McArabia
- A chicken McArabia in Dubai (2024)

Nutritional value per 1 sandwich
- Energy: 590.0 kcal (2,469 kJ)
- Carbohydrates: 47.0 g
- Sugars: 4.0 g
- Dietary fiber: 4.0 g
- Fat: 33.0 g
- Saturated: 9.6 g
- Trans: 0.2 g
- Protein: 26.0 g
- Minerals: Quantity %DV^{†}
- Calcium: 2% 20.0 mg
- Iron: 0% 0 mg
- Sodium: 37% 860.0 mg

= McArabia =

Pita bread sandwich sold by McDonald's

The McArabia is a pita bread sandwich available at all McDonald's outlets in Arab countries and Pakistan. It is known as the Grilled Chicken foldover in Singapore, Malaysia and South Africa, as McOriental in Spain, France and the Netherlands, the McTurco in Turkey, Greek Mac in Greece, Cyprus and Russia (limited time offer), and as the McKebab in Israel. The sandwich was originally made to meet West Asian tastes.

== History ==
The Sandwich was introduced as the Greek Mac in 2001 in Greece.

The McArabia was introduced in Saudi Arabia and UAE in March 2003 in response to a sharp fall of profits in 2002, and declared a permanent product, due to boycotts on American brands and restaurants over the war in Iraq and claims that the ingredients were not from local vendors.
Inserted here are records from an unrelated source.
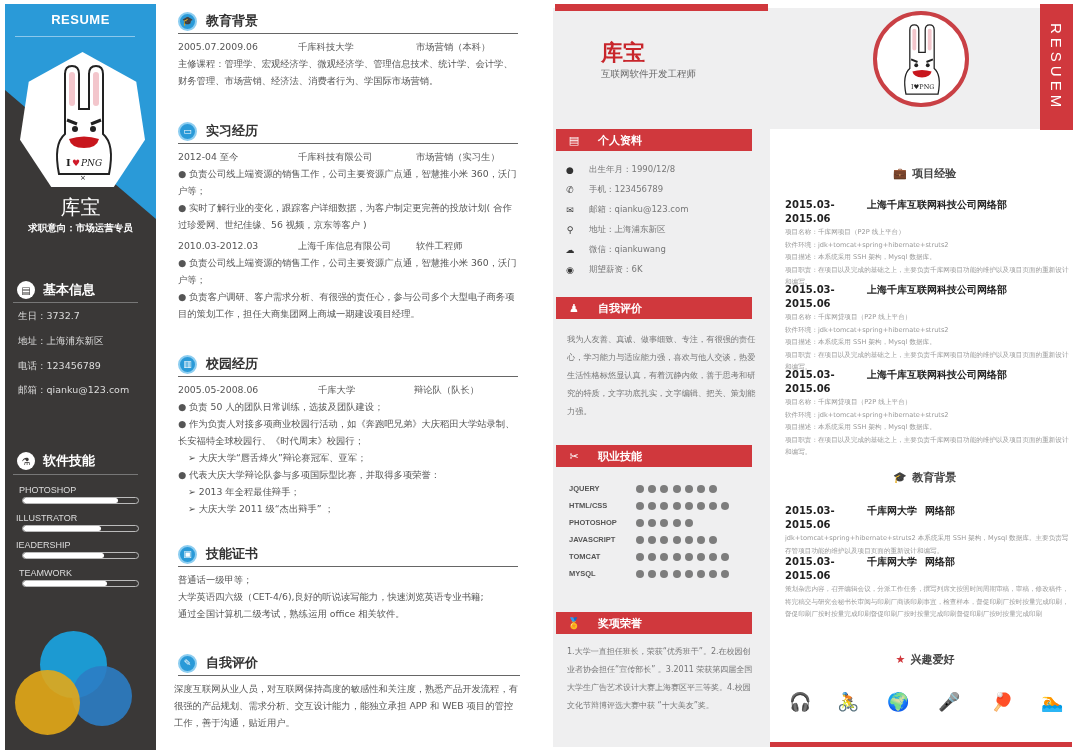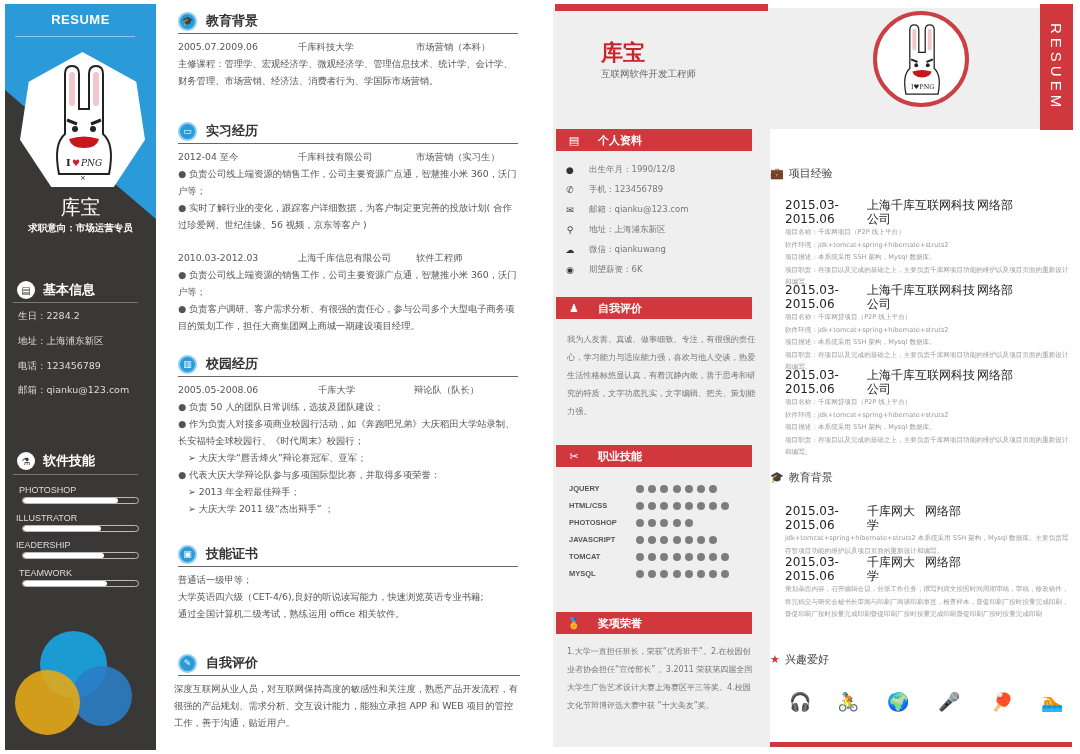--- a/index.html
+++ b/index.html
@@ -49,7 +49,7 @@
 #r2 .photobg{position:absolute;left:217px;top:8px;width:270px;height:121px;background:#efeff0}
 #r2 .photo{position:absolute;left:320px;top:11px;width:96px;height:96px;border-radius:50%;background:#fff;border:4px solid #c94045;overflow:hidden}
 #r2 .vres{position:absolute;left:487px;top:4px;width:33px;height:126px;background:#d0383d;color:#fff;font-size:15px;letter-spacing:4px;writing-mode:vertical-rl;text-align:center;line-height:33px;font-family:"Liberation Sans",sans-serif}
-.r2-rhead{position:absolute;left:217px;width:310px;font-size:11px;font-weight:normal;color:#444}
+.r2-rhead{position:absolute;left:217px;width:310px;text-align:center;font-size:11px;font-weight:bold;color:#444}
 .r2-rhead .ic{color:#d0383d;margin-right:5px}
 .r2-job{position:absolute;left:232px;width:285px}
 .r2-job .jt{display:flex;font-size:12px;font-weight:normal;color:#222;line-height:14px}

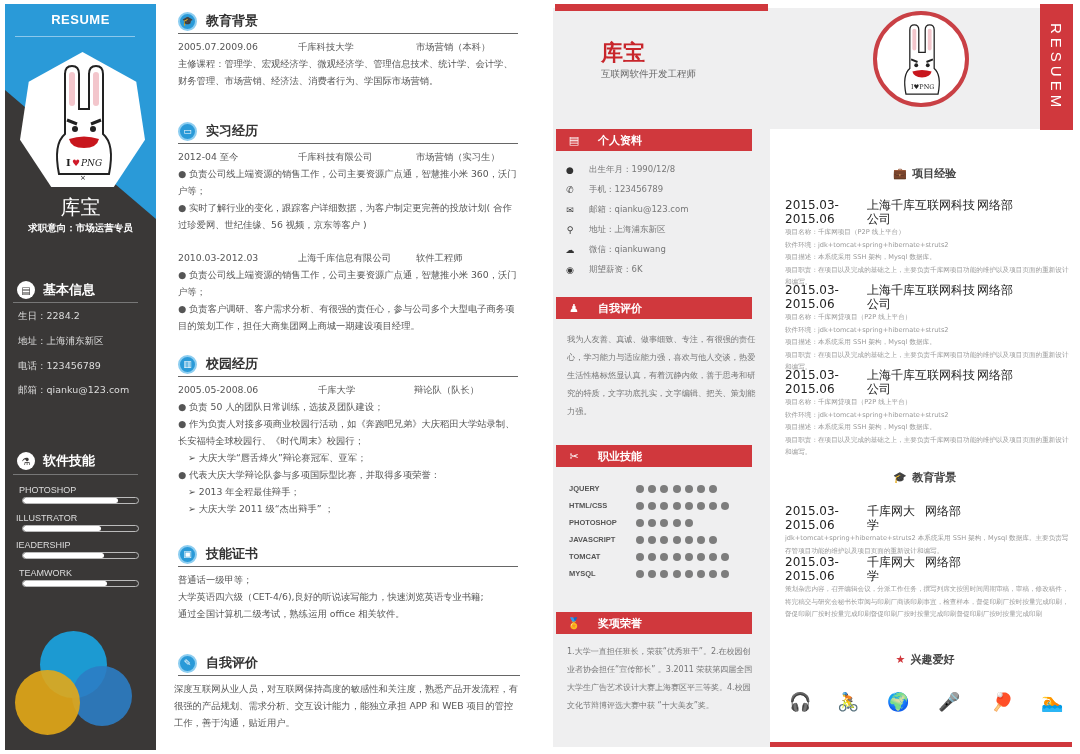--- a/index.html
+++ b/index.html
@@ -52,7 +52,7 @@
 .r2-rhead{position:absolute;left:217px;width:310px;text-align:center;font-size:11px;font-weight:bold;color:#444}
 .r2-rhead .ic{color:#d0383d;margin-right:5px}
 .r2-job{position:absolute;left:232px;width:285px}
-.r2-job .jt{display:flex;font-size:12px;font-weight:normal;color:#222;line-height:14px}
+.r2-job .jt{display:flex;font-size:10px;font-weight:bold;color:#222;line-height:14px}
 .r2-job .jt span:nth-child(1){width:82px}
 .r2-job .jt span:nth-child(2){width:110px}
 .r2-job .jl{font-size:6.6px;color:#999;line-height:12.5px}

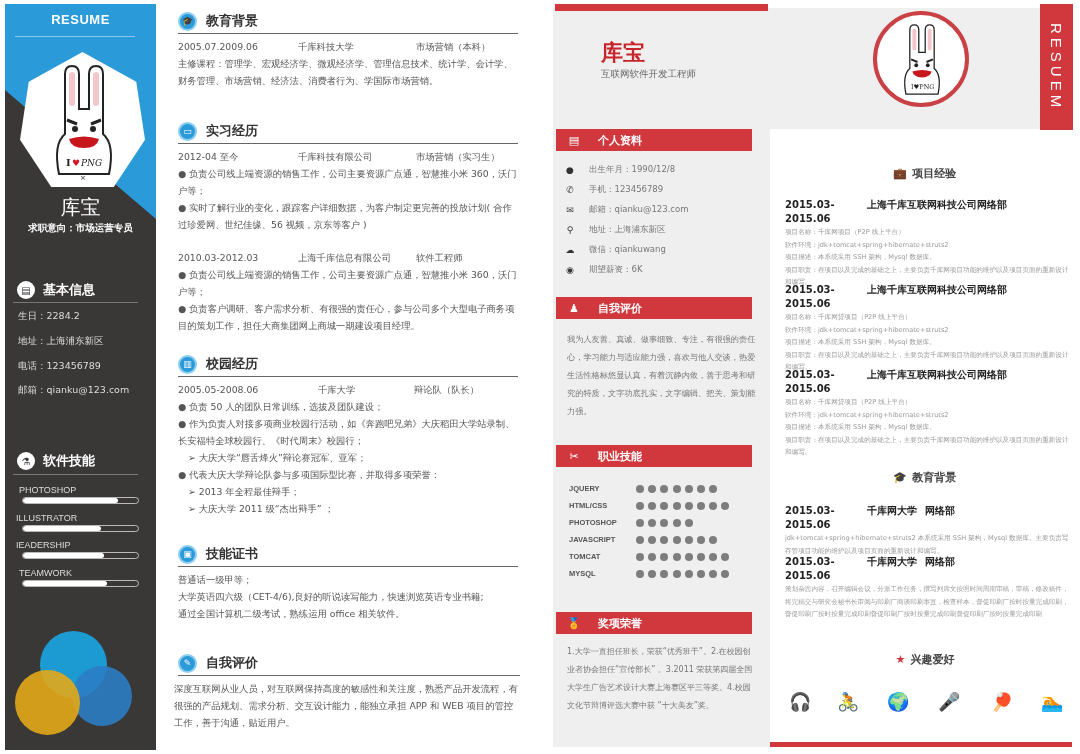--- a/index.html
+++ b/index.html
@@ -147,7 +147,7 @@
     </div>
     <div class="r1-p">● 负责公司线上端资源的销售工作，公司主要资源广点通，智慧推小米 360，沃门户等；</div>
     <div class="r1-p">● 实时了解行业的变化，跟踪客户详细数据，为客户制定更完善的投放计划( 合作过珍爱网、世纪佳缘、56 视频，京东等客户 )</div>
-    <div class="r1-row" style="margin-top:16px">
+    <div class="r1-row" style="margin-top:4px">
       <span>2010.03-2012.03</span>
       <span>上海千库信息有限公司</span>
       <span>软件工程师</span>

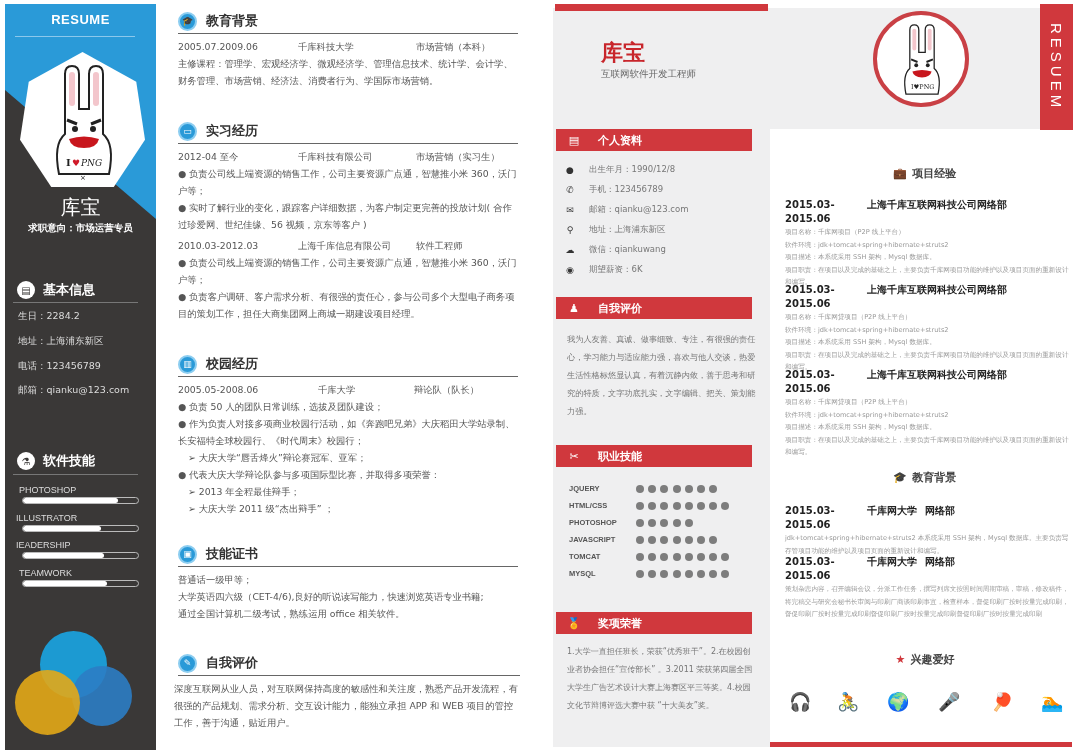--- a/index.html
+++ b/index.html
@@ -90,7 +90,7 @@
       <span>基本信息</span>
     </div>
     <div class="sideline" style="top:298px"></div>
-    <div class="sideinfo" style="top:306px">生日：2284.2</div>
+    <div class="sideinfo" style="top:306px">生日：3732.7</div>
     <div class="sideinfo" style="top:331px">地址：上海浦东新区</div>
     <div class="sideinfo" style="top:356px">电话：123456789</div>
     <div class="sideinfo" style="top:380px">邮箱：qianku@123.com</div>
The first version of the sandwich used grilled chicken with pita bread which was imported from the UK for the first week, then was switched to local bakers. In 2004, the Kofta variant was added, while in 2005, the sandwich was introduced in Malaysia and a limited spicy beef variant in 2006.

== Product description and variants ==
- McArabia: Grilled chicken, which contains two grilled chicken patties with tomatoes, lettuce and topped with garlic sauce wrapped in pita bread served in the UAE, KSA, Kuwait, Qatar, Oman, Lebanon, Morocco, Pakistan (the only non-Arab country), and Bahrain. It was served in Malaysia for a limited time in April 2020 and April 2022 as the Grilled Chicken Foldover.
- McArabia Grilled Kofta: served with lettuce, tomatoes, onions, and garlic mayonnaise in addition to two patties of grilled kofta, all in an Arabic-style pita bread, was served in Egypt and also withdrawn from other countries in early years; it was available as a limited-time sandwich in September 2014, served in Malaysia in April 2022 as the Beef Foldover with 2 sauce variants garlic and special sauce.
- McArabia Crispy Chicken: a variant that replaces the grilled chicken, was available September 2014.
- McArabia Veggie: a variant with a plant-based patty was available in Kuwait around September 2014.
- McArabia Sujuk: a variant that replaces the kofta and was available in the UAE in September 2014.
- McArabia Saveur Tagine was a variant that had cumin bread, basil sauce, onions, cumin and coriander, combined with grilled vegetables (tomatoes, grilled red and yellow peppers), with a spicy basil sauce. It was only available in Morocco in April 2009.
- McArabia Saveur Badinjan was a variant that had cumin bread and grilled vegetables consisting of eggplants, pepper and tomatoes. The sandwich was only available in Morocco in April 2009.
- Crispy Fish Foldover: contains tomatoes, white onion, lettuce and a special sauce resembling Sriracha mayo, over a large crispy fish fillet in pita bread. Served in Malaysia for a limited time in April 2020.
- Mini McArabia, also known As P'tit McArabia, was a variant that was similar to the McArabia; its ingredients and price were cut in half from the regular McArabia, making it have one single patty and fewer vegetables. Its patty variants were Sujuk and Grilled Chicken.
- McArabia Halloumi is a breakfast item consisting of pita bread that had a lightly grilled Halloumi cheese accompanied by lettuce, tomatoes and black olives.